Selon Jean Bernard, le Compagnonnage existe depuis aussi longtemps que vivent des travailleurs au caractère épris de liberté.

 

 

 

 

S'il suffisait de consulter quelques ouvrages pour plonger aux sources du Compagnonnage, sans doute aurions-nous bouclé depuis longtemps déjà notre parcours sur les traces de Raoul Dautry.

La réalité est autrement plus subtile. L'empilage des faits historiques et des repaires chronologiques n'apporte à l'exploration de cet ordre qu'une foule d'indices à laquelle seule la perception de l'esprit du Compagnonnage donne un sens.

L'esprit du compagnonnage ?  Tel était précisément l'intitulé de l'un des premiers ouvrages auxquels nous nous sommes référés lorsqu'au début de notre parcours, nous nous sommes penchés sur le symbolisme des outils.

Les propos de Jean-Pierre Bayard relatifs à l'histoire du Compagnonnage y sont néanmoins déconcertants pour qui en entend une identification claire des origines.

« Si le terme de compagnonnage est récent (1719), les communautés corporatives réservées à des hommes de métier sont fort anciennes » annonce t-il.

Des témoignages concrets d'union et de revendication ouvrière de l'Ancienne Égypte conservés au musée du Caire jusqu'aux Vieux Devoirs anglais – plus anciens documents écrits attestant d'une réglementation formelle des métiers - , il en dresse un inventaire non exhaustif qui traverse les époques comme les cultures.

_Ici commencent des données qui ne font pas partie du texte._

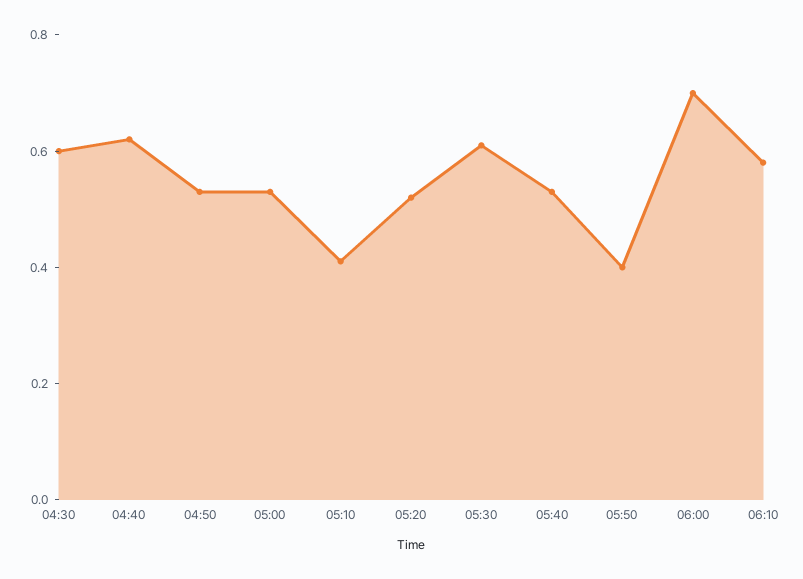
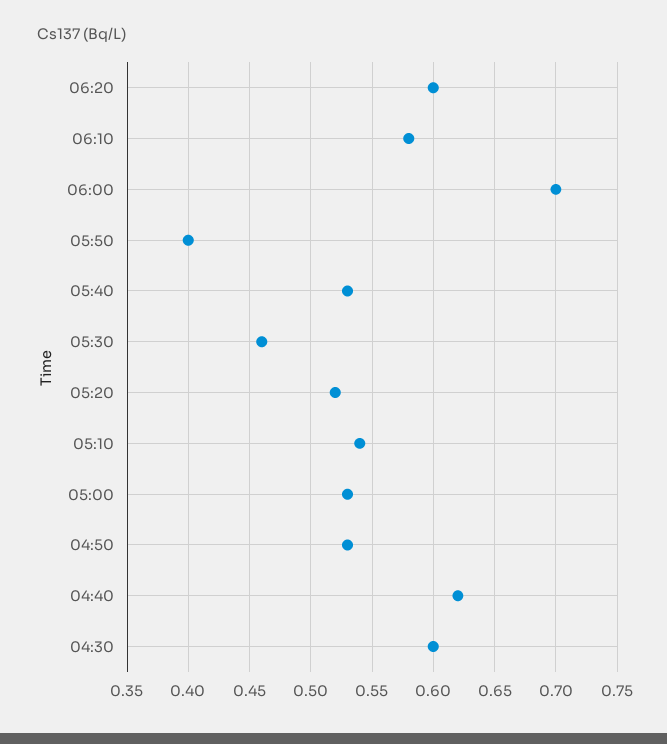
05:10: 0.4 -> 0.54
05:30: 0.6 -> 0.46
06:20: none -> 0.6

Il y rappelle l'implication des prêtres grecs, puis après eux romains, dans le rituel d'édification des constructions auquel nous consacrions un billet en juillet 2010. Il y évoque aussi les premières Collegia romaines en 715 av. J-C, puis les interdictions de Charlemagne qui semblent spécifiquement viser en 779 – bien après les Grecs et les Romains – une catégorie particulière d'association d'ouvriers : celle des « hommes libres. »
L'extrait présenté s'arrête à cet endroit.